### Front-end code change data
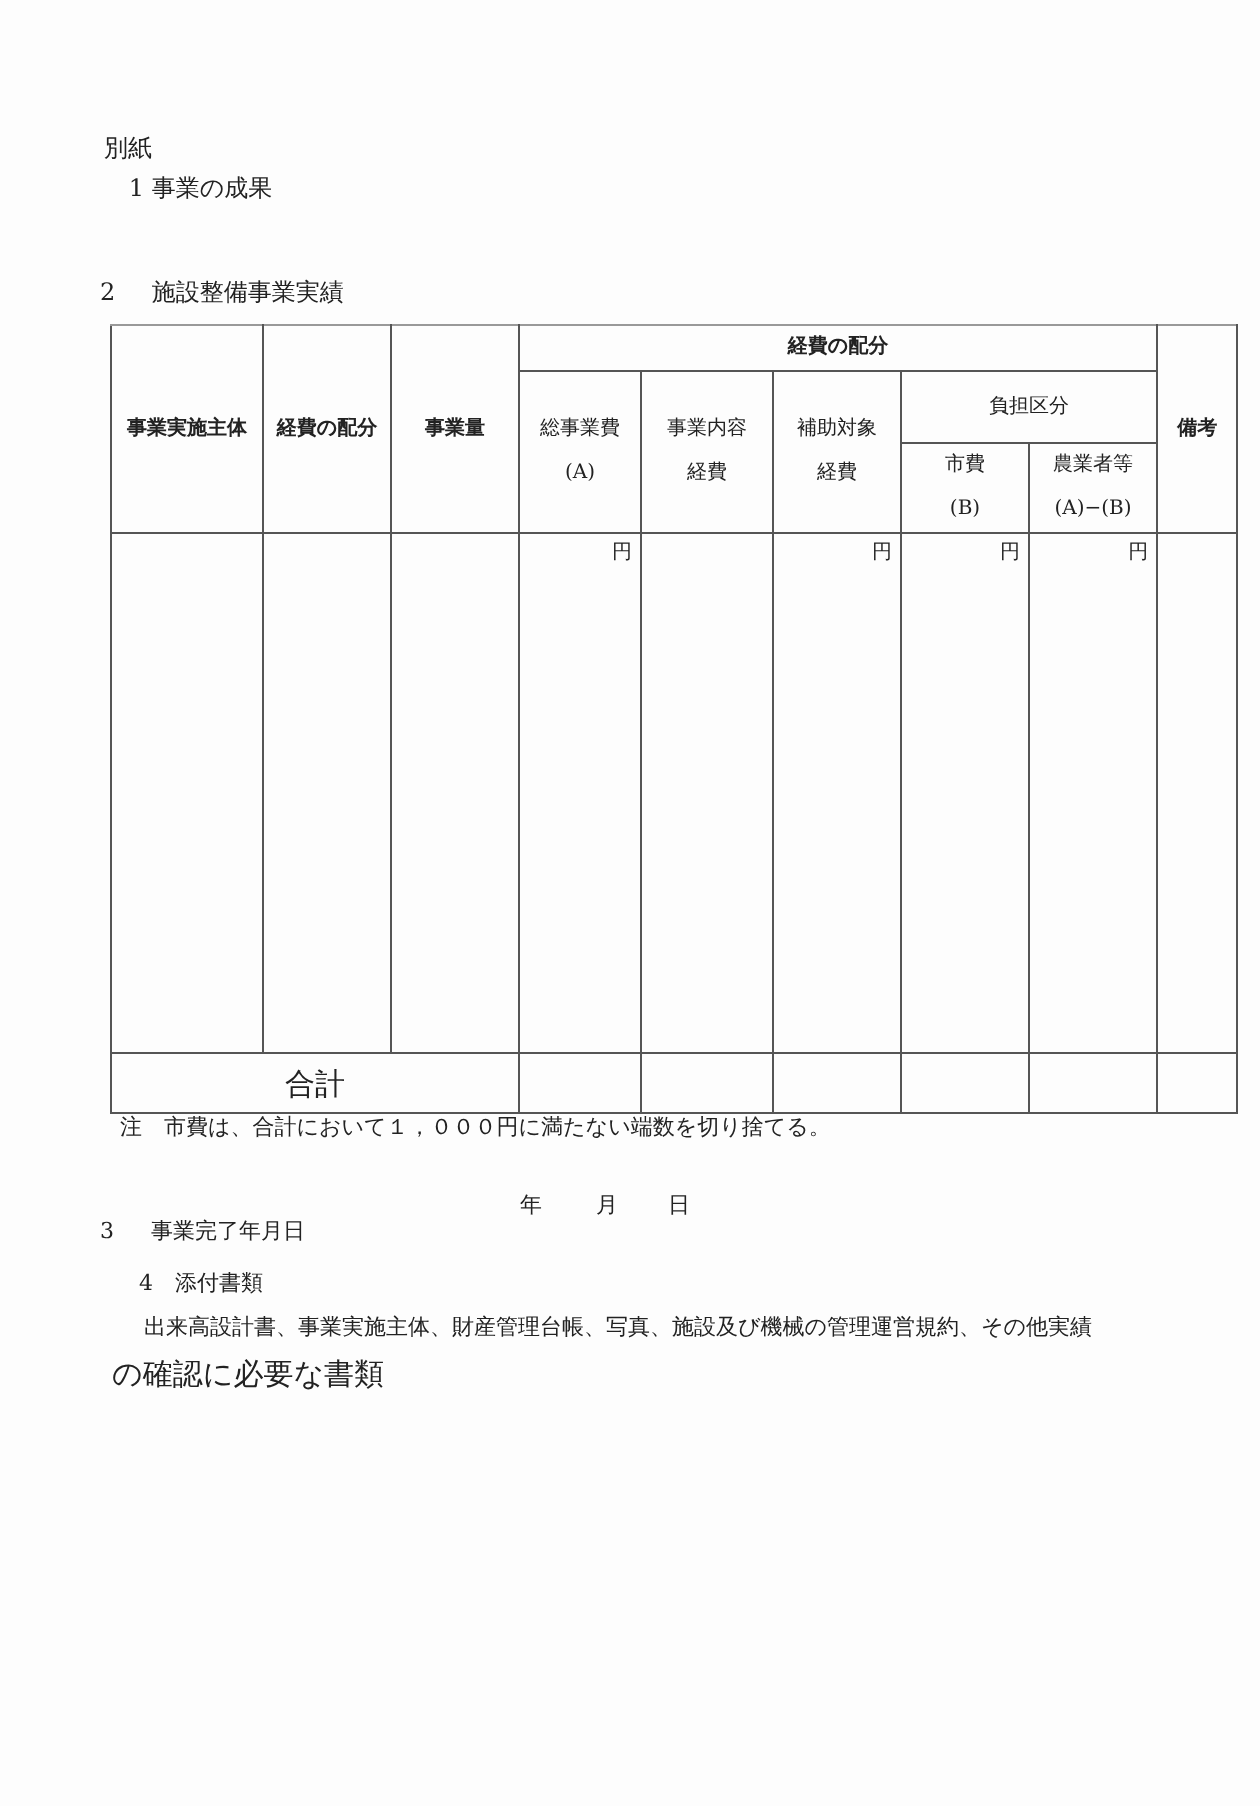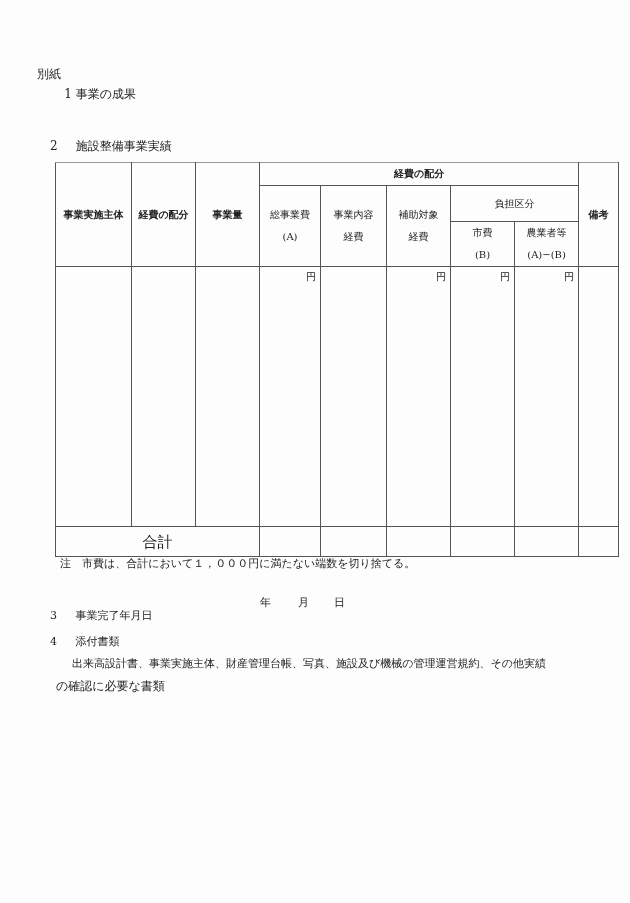"別紙" div.abs { left: 37px -> 52px }
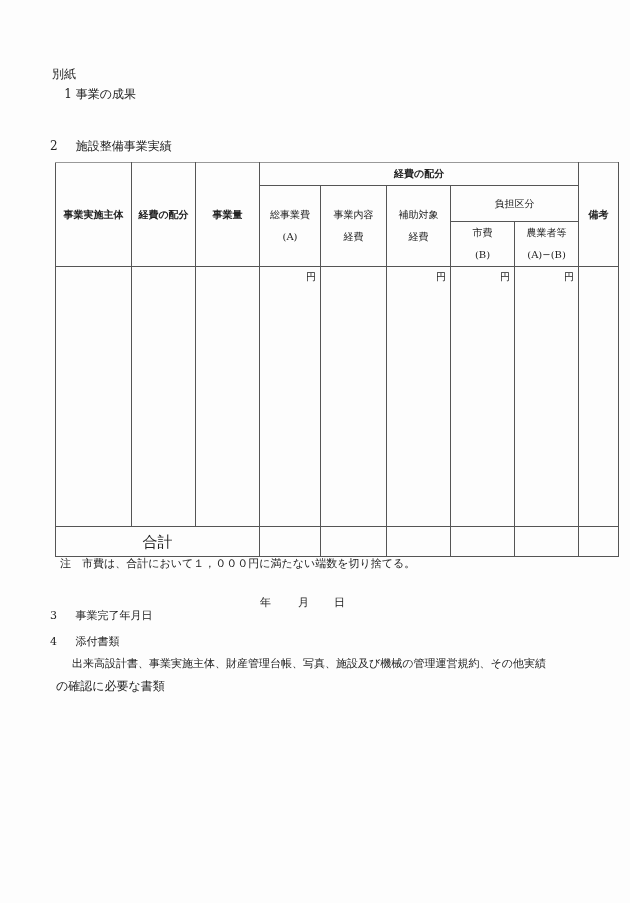"4 添付書類" div.abs { left: 50px -> 62px; text-align: none -> center }
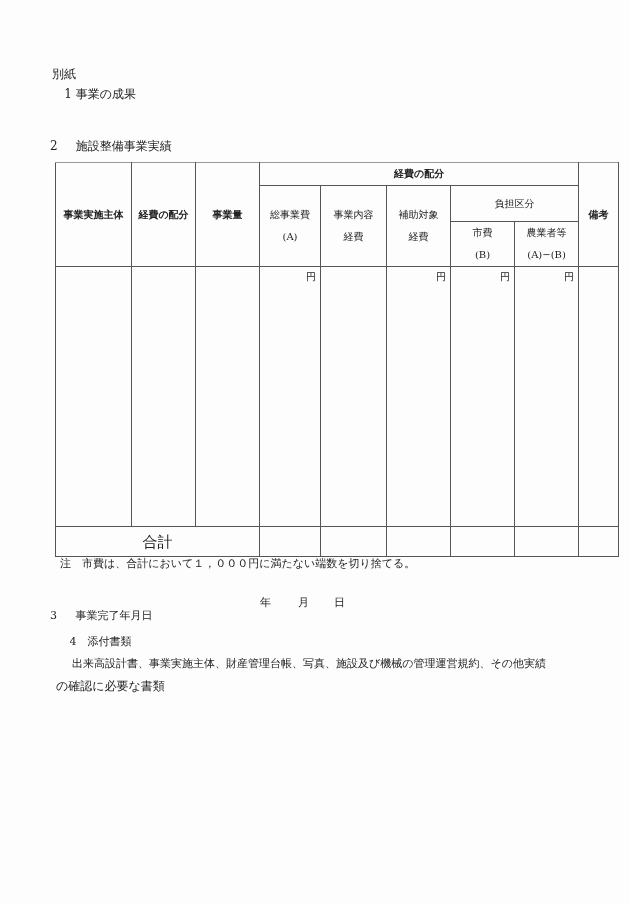"の確認に必要な書類" div.abs { font-size: 12px -> 15px }
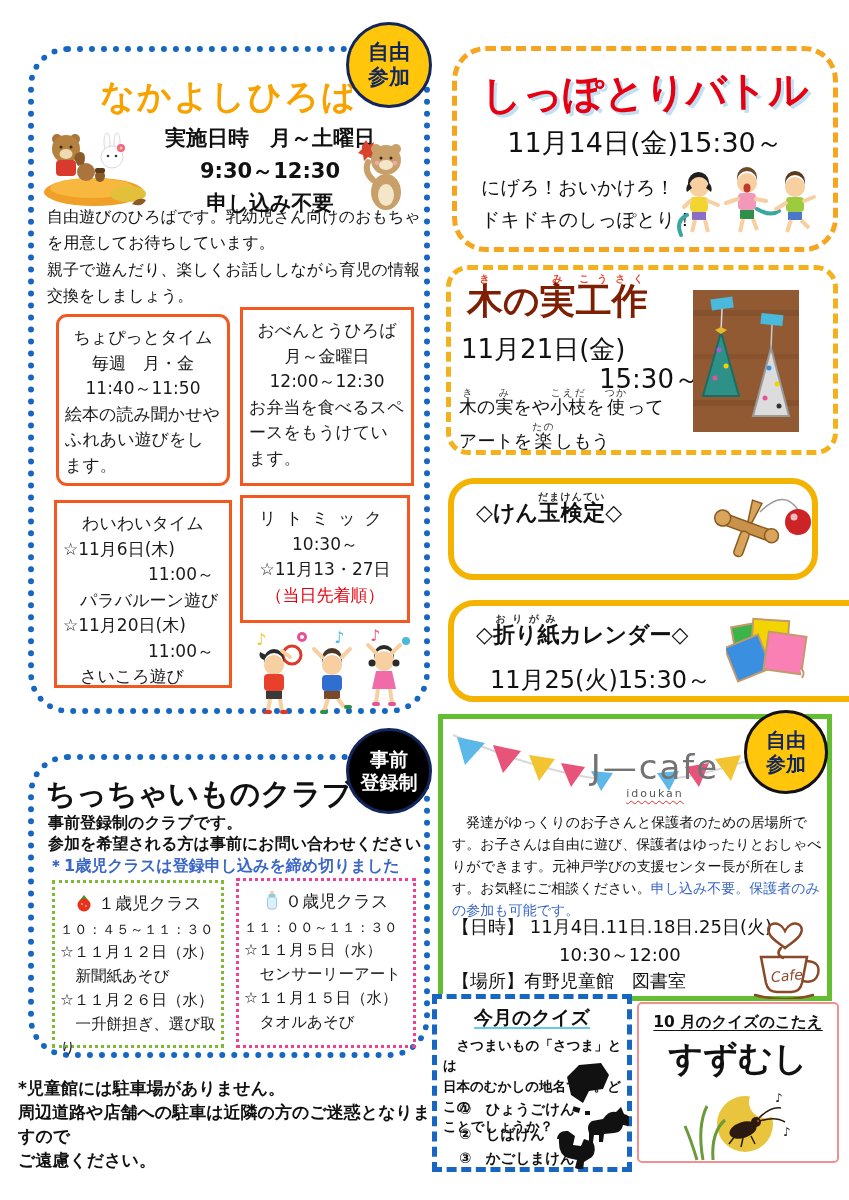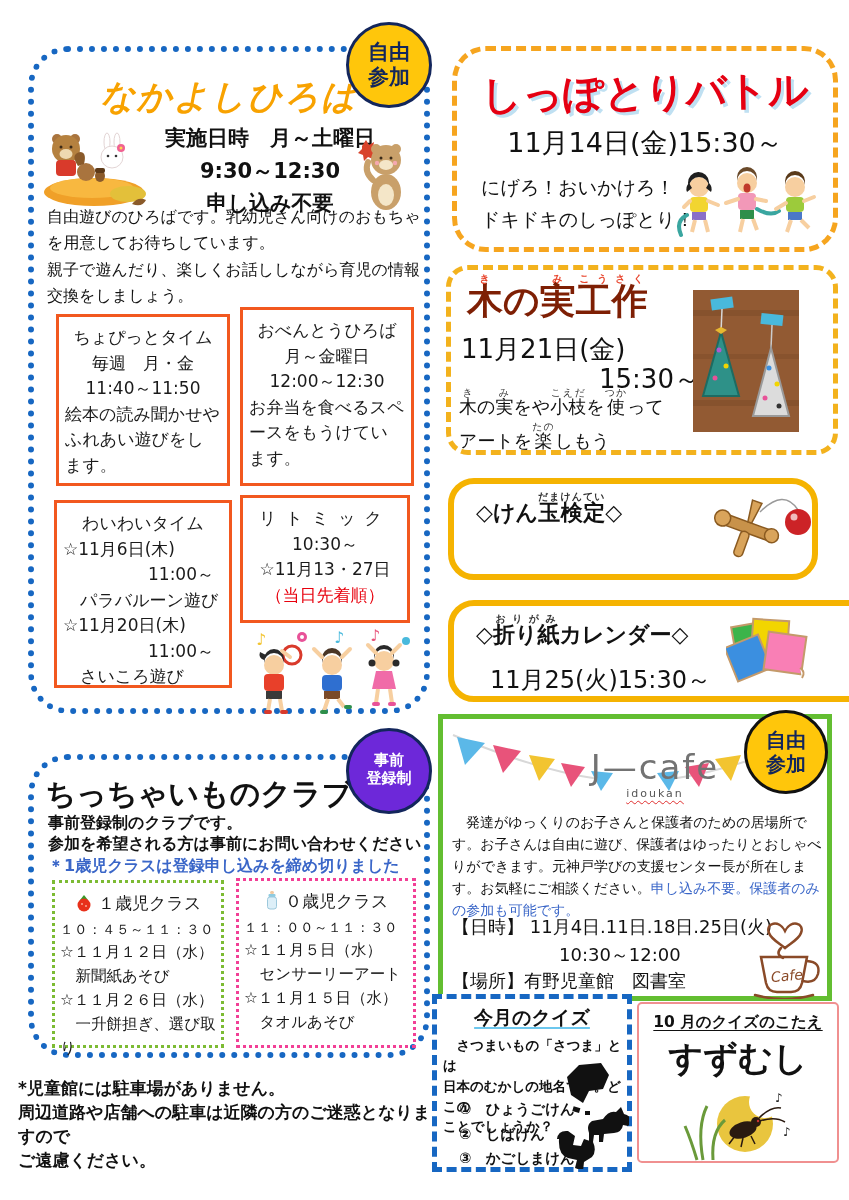"なかよしひろば" div.abs { font-style: italic -> none }
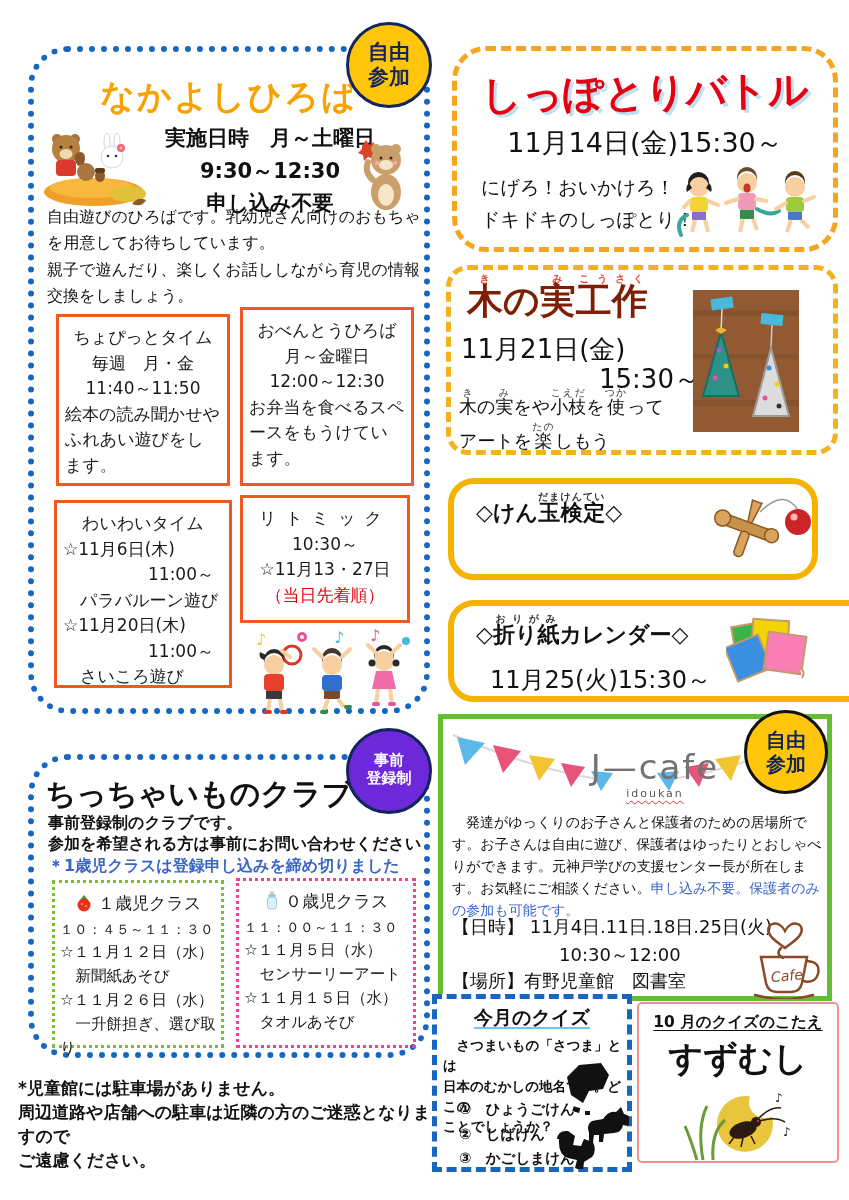"ちょぴっとタイム" div.abs { border-radius: none -> 11px }
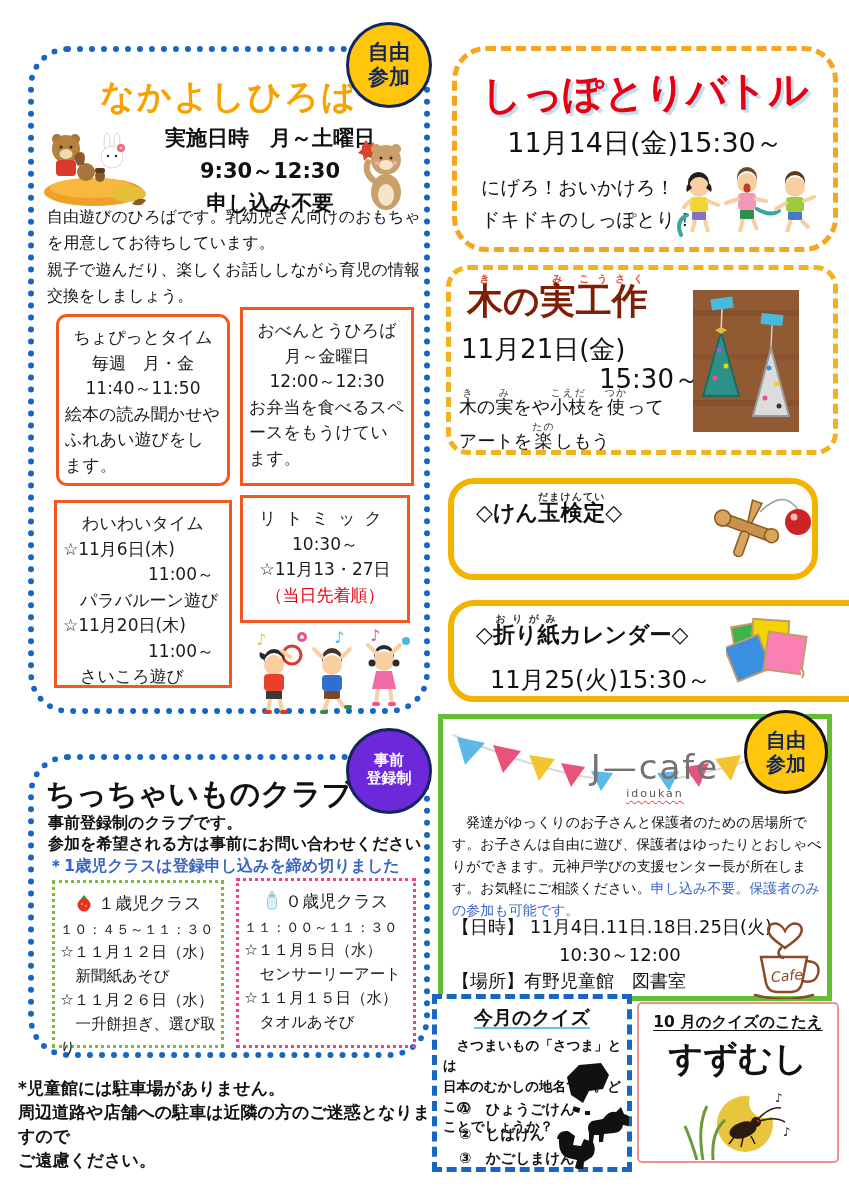"事前" div.badge { background: #6d28d9 -> #000000; font-family: Liberation Mono, monospace -> none; font-size: 15px -> 19px }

### TASK DESCRIPTION
The entries above need to be repeated word for word, minus their pictures.

### RESPONSE
"別紙" div.abs { left: 37px -> 52px }
"4 添付書類" div.abs { left: 50px -> 62px; text-align: none -> center }
"の確認に必要な書類" div.abs { font-size: 12px -> 15px }
"なかよしひろば" div.abs { font-style: italic -> none }
"ちょぴっとタイム" div.abs { border-radius: none -> 11px }
"事前" div.badge { background: #6d28d9 -> #000000; font-family: Liberation Mono, monospace -> none; font-size: 15px -> 19px }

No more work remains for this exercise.